> THE PROBLEM: Using the records that follow, count the lines containing the word "value" and give that number only.

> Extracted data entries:
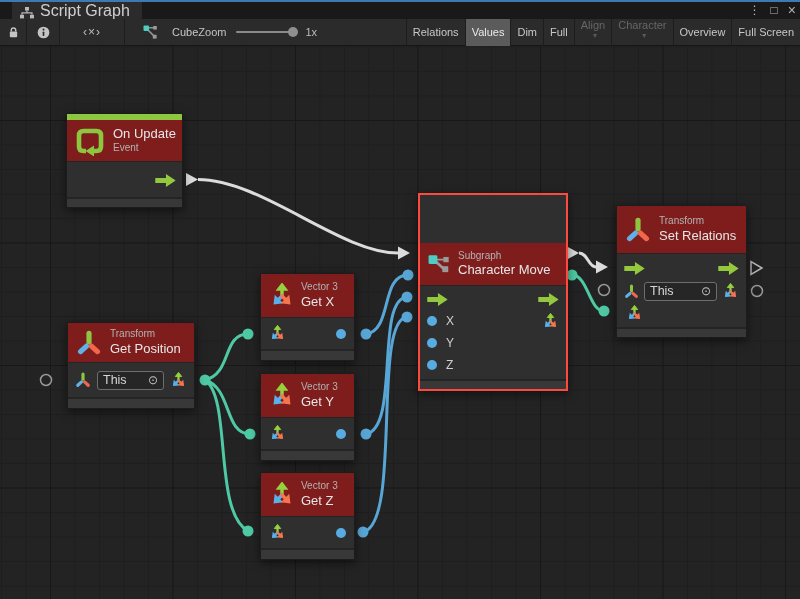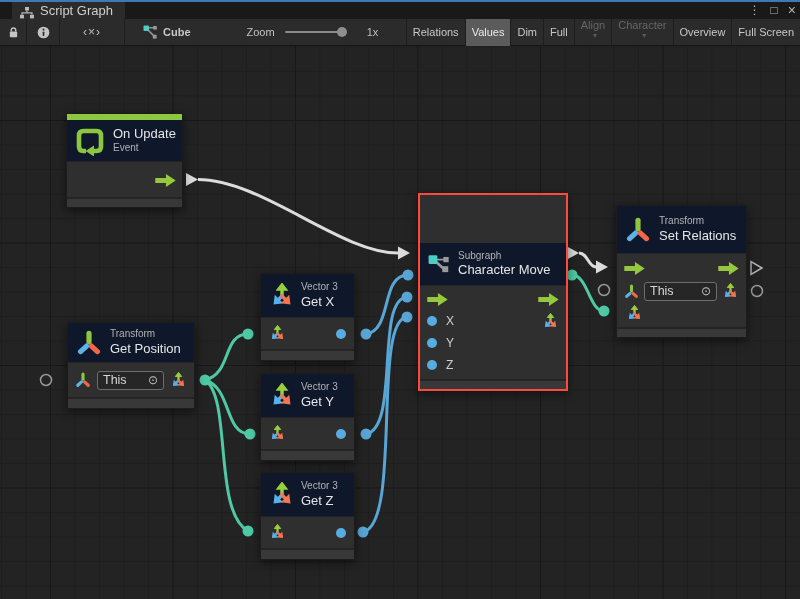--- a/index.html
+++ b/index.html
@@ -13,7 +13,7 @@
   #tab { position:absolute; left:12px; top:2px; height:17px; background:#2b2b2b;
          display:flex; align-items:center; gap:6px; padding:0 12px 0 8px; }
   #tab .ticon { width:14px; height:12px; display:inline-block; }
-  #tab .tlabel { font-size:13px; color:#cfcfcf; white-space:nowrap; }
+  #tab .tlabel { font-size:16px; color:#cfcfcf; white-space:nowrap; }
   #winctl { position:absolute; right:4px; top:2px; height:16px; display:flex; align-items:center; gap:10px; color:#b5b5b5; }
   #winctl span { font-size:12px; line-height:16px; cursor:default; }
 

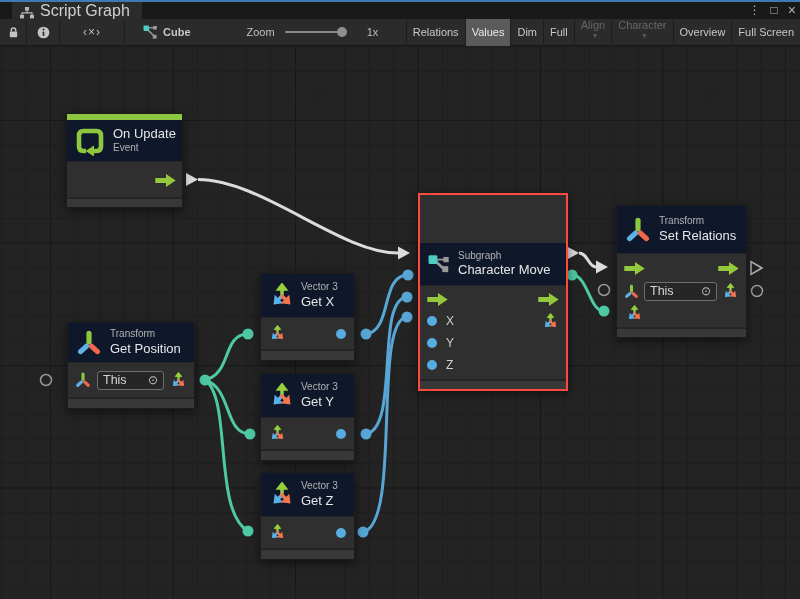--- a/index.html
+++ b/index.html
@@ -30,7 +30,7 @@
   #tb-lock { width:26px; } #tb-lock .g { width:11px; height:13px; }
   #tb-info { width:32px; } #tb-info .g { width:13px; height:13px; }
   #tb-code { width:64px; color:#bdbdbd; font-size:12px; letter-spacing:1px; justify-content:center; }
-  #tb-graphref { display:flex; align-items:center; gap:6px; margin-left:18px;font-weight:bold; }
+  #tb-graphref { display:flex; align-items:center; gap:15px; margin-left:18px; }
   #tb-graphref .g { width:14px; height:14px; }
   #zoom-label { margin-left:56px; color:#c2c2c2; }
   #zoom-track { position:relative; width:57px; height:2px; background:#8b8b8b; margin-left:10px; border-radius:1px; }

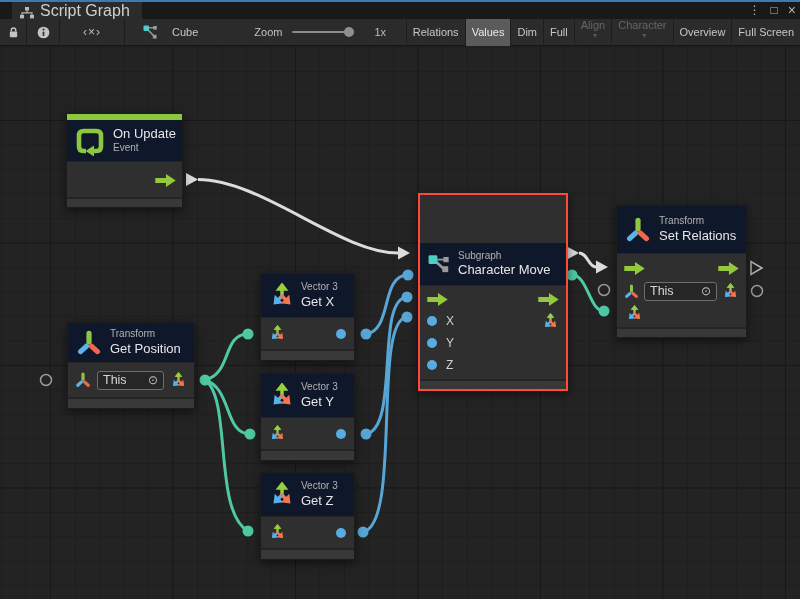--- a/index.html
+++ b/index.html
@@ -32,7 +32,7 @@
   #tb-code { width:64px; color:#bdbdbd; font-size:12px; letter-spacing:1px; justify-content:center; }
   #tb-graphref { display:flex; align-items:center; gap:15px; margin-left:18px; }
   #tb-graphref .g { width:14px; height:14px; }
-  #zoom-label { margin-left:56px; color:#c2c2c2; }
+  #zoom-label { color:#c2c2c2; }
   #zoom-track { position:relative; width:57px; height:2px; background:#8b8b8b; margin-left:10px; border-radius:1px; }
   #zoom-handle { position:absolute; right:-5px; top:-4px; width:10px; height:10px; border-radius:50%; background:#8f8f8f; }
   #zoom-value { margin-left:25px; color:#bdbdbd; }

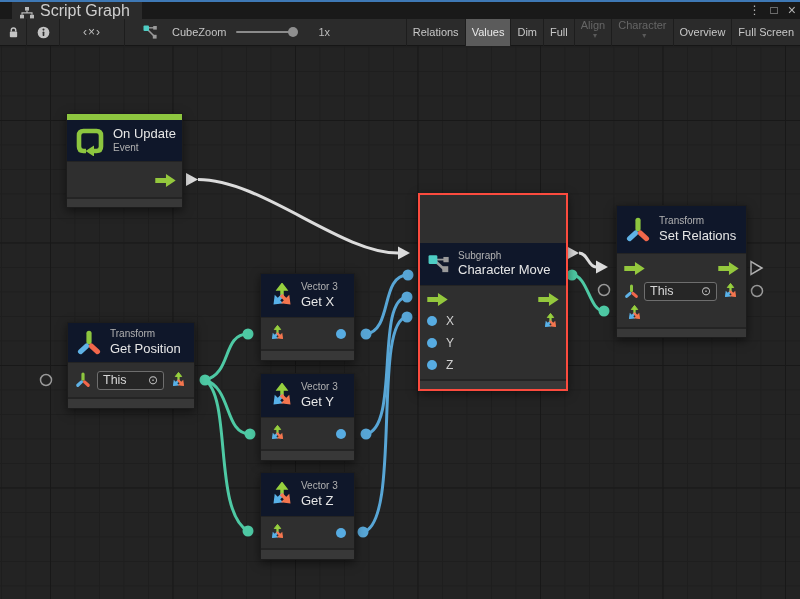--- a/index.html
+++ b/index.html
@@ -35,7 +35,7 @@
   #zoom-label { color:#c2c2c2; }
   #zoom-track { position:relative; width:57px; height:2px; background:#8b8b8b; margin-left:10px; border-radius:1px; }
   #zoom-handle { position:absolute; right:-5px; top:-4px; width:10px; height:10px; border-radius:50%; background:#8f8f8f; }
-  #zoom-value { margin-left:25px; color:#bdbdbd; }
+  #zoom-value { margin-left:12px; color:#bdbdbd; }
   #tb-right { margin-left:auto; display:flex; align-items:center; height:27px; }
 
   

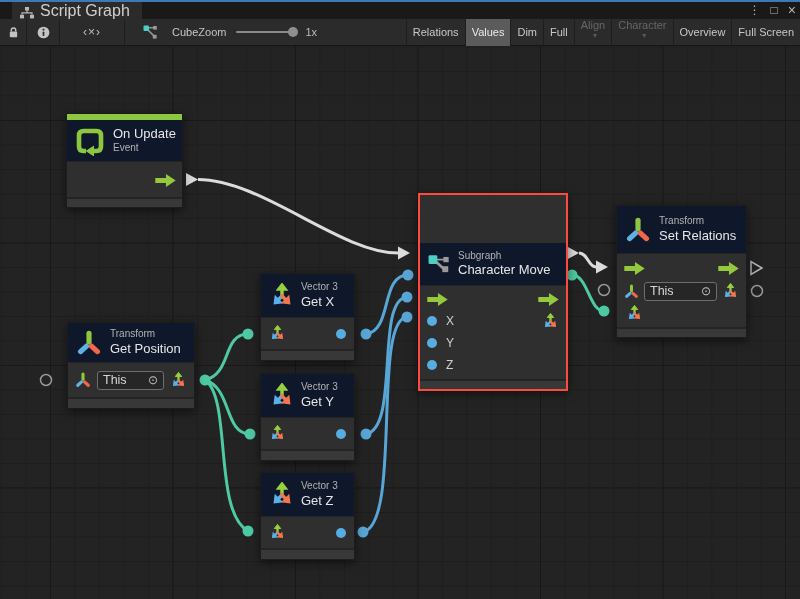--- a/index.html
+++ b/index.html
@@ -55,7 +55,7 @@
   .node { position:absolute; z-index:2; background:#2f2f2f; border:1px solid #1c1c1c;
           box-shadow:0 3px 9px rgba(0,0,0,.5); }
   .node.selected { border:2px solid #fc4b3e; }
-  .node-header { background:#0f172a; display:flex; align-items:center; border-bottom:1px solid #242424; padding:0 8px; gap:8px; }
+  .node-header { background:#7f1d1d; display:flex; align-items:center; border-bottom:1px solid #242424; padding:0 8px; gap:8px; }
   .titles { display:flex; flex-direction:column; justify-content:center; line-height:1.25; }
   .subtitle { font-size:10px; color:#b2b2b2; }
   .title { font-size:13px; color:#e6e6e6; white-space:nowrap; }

> SOLUTION FOR THIS TASK: 3